Gameplay, once in battle, is a little heady but easy to grasp after a few turns. Like a lot of hex-based strategy games fights play out turn by turn. Each ship will have its own power pool to divert energy to weapons, force fields, sensors, and propulsion. A fast or agile ship can move incredibly far each turn with a high propulsion score, while a larger freighter might be less agile but have a stockpile of weapons or force fields. This can be tweaked a bit in-battle because of how you’re allowed to alter power consumption. There are line of sight obstacles such as planets, moons, anomalies like storms, nebulae and radiation to contend with too. The match I played was a simple 1v2 test fight, but I can imagine the 20v20 battles getting pretty intense, even with the game’s naturally slower pacing.
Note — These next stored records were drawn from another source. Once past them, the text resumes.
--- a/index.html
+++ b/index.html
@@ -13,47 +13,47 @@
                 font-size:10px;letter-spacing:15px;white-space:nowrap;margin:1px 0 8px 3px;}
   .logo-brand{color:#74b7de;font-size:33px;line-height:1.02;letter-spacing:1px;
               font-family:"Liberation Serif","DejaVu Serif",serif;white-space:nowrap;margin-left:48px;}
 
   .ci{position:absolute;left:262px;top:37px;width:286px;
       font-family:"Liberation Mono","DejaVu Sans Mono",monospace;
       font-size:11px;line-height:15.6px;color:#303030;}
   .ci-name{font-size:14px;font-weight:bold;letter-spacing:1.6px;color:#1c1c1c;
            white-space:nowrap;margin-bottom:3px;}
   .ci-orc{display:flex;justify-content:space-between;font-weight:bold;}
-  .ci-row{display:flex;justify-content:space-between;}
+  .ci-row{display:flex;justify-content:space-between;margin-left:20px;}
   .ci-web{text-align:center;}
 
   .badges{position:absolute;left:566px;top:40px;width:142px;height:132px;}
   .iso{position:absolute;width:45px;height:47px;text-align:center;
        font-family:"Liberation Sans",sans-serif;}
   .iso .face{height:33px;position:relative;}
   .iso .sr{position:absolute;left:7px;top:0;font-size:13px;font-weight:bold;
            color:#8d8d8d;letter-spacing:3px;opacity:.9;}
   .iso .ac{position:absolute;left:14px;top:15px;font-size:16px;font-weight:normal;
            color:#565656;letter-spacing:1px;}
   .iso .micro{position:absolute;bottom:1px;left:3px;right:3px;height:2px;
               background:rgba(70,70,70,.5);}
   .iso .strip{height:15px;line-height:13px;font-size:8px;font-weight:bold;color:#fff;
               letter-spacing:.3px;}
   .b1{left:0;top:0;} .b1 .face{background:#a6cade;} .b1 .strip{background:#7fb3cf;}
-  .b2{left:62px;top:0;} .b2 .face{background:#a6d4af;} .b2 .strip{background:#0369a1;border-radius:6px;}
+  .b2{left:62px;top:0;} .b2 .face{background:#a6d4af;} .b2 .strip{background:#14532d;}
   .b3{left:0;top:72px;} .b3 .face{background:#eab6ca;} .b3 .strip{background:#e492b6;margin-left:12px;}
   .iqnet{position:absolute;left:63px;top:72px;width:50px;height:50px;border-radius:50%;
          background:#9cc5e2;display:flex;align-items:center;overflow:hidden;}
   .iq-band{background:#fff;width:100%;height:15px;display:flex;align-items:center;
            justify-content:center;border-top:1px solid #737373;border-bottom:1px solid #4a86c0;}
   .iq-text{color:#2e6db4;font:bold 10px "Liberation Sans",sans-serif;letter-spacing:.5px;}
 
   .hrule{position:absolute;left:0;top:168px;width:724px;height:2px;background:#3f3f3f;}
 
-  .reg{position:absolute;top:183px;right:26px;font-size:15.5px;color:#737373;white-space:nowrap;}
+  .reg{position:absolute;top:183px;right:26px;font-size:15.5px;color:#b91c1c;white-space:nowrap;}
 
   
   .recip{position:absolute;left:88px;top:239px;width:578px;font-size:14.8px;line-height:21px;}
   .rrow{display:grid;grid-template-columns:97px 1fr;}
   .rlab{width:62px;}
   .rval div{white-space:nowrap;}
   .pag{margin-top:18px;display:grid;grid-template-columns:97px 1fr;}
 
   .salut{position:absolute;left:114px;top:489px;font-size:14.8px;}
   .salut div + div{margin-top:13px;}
Each ship will level up too, allowing you to outfit her with bigger and better crew while spending a currency called LP to buy Skill Points aboard your ship. These are like big talent trees for your ship, so while don’t necessarily increase your attack or defense power directly, they allow your ship to do things in combat that will.
Space Wars: Interstellar Empires may be generic in its looks and even its name, but it’s hard to fault Robert’s passion for the game he wants to make, or Desert Owl’s obvious capability in building the thing. What they’ve put together on one man’s budget is impressive, and the idea of a never-ending wargame of four empires is enticing enough even if I’m not personally a fan of turn-based space warfare. I know plenty of people who are, and there are probably quite a few of you on this site who are already eager to play Space Wars. Look for more info on Rober Simyar’s dream game to come soon, and keep an eye on SpaceWars.com for updates on the beta and Early Access launch via Steam.